Slow-cooking has formed the culinary basis of many cultures for many years. It is the traditional version of ‘fast food’. I know this appears ironic but in fact a slow cooker is minimal fuss and, if prepared in the morning or the night before, is ready for you to dip into at the end of a long day. With most slow cook recipes, softening the onion or browning the meat, if using meat, is all that is required. It really is the epitome of easy cooking.
Slow cookers cook food at a low temperature (usually around 93c) for anywhere between 4-8 hours. Because of the lower temperature, the nutrients in the food remain more stable than other methods of cooking. By virtue of being in sealed unit, whether using an electric slow cooker or in a casserole dish in your oven, any of the nutrients usually lost in the liquid from heat are simply reabsorbed into the meal. Cooking over a longer period of time also increased flavour and reduces the need for added seasoning or sauces. Instead the richness comes from spices and herbs that leach their goodness and aroma into the food.

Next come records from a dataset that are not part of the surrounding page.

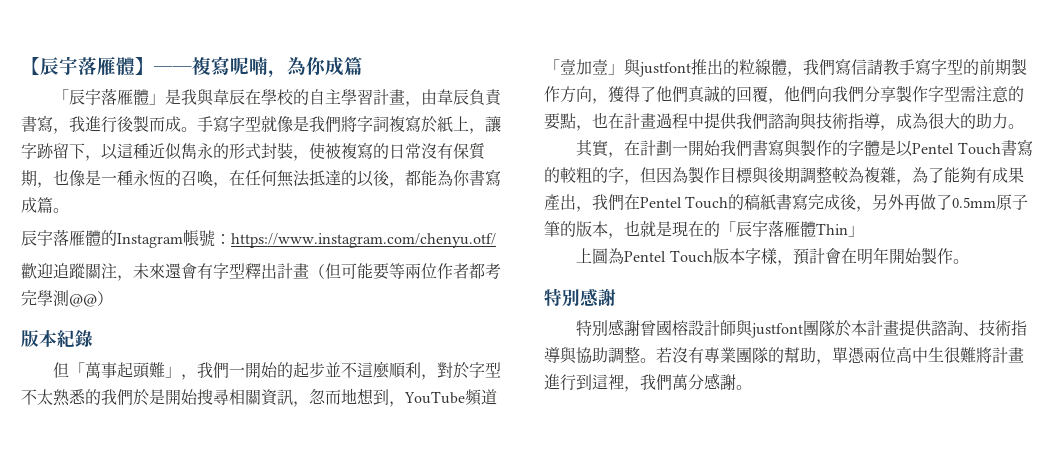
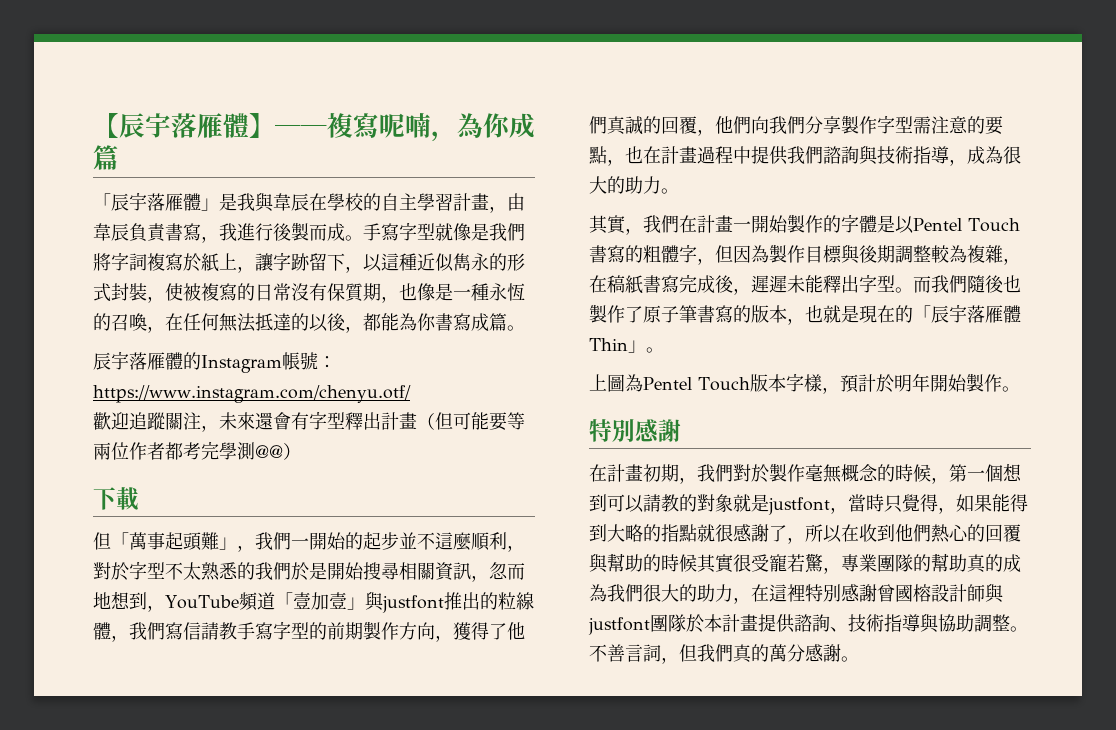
[21,330,93,348] 版本紀錄 -> [93,487,139,511] 下載
[624,139,802,157] 在計劃一開始我們書寫與 -> [643,215,788,233] 我們在計畫一開始
[560,167,608,183] 較粗的 -> [643,245,679,263] 粗體
[912,167,1024,183] [544,193,1029,212] [544,221,560,237] 為了能夠有成果產出，我們在Pentel Touch的稿紙書寫完成後，另外再做了0.5mm原子筆 -> [589,274,1021,295] [589,304,733,323] 在稿紙書寫完成後，遲遲未能釋出字型。而我們隨後也製作了原子筆書寫
(864, 231) none -> [646,347,664,353] 。
[824,248,857,264] 會在 -> [875,374,894,393] 於
(616, 297) none -> [589,463,1022,484] [589,494,1028,515] [589,524,1021,544] [589,553,1021,574] [589,584,805,604] 在計畫初期，我們對於製作毫無概念的時候，第一個想到可以請教的對象就是justfont，當時只覺得，如果能得到大略的指點就很感謝了，所以在收到他們熱心的回覆與幫助的時候其實很受寵若驚，專業團隊的幫助真的成為我們很大的助力，在這裡
[656,346,1024,365] [544,374,672,392] 若沒有專業團隊的幫助，單憑兩位高中生很難將計畫進行到這裡，我們 -> [589,644,769,664] 不善言詞，但我們真的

This method tenderises meat and softens ‘tough’ root vegetables supporting those who may find these harder to digest if cooked by other methods.
For me the art of slow cooking and eating seasonally reaches beyond the physical health benefits of choosing seasonally grown antioxidant-rich root, mineral-dense vegetables or slow cooked stews; it can be an opportunity to slow down ourselves, to take enjoyment from cooking very simply and reconnecting with natures cycle and all that it provides for our body and mind.
Here are 4 tips when utilising your slow cooker
Although it seems counter-intuitive, most vegetables (especially roots such as potatoes, carrots and turnips) cook more slowly than meat and poultry do in the slow-cooker. Be sure to cut similar vegetables into same-size pieces. Faster cooking vegetables such as greens can be added in the last 20 to 30 minutes.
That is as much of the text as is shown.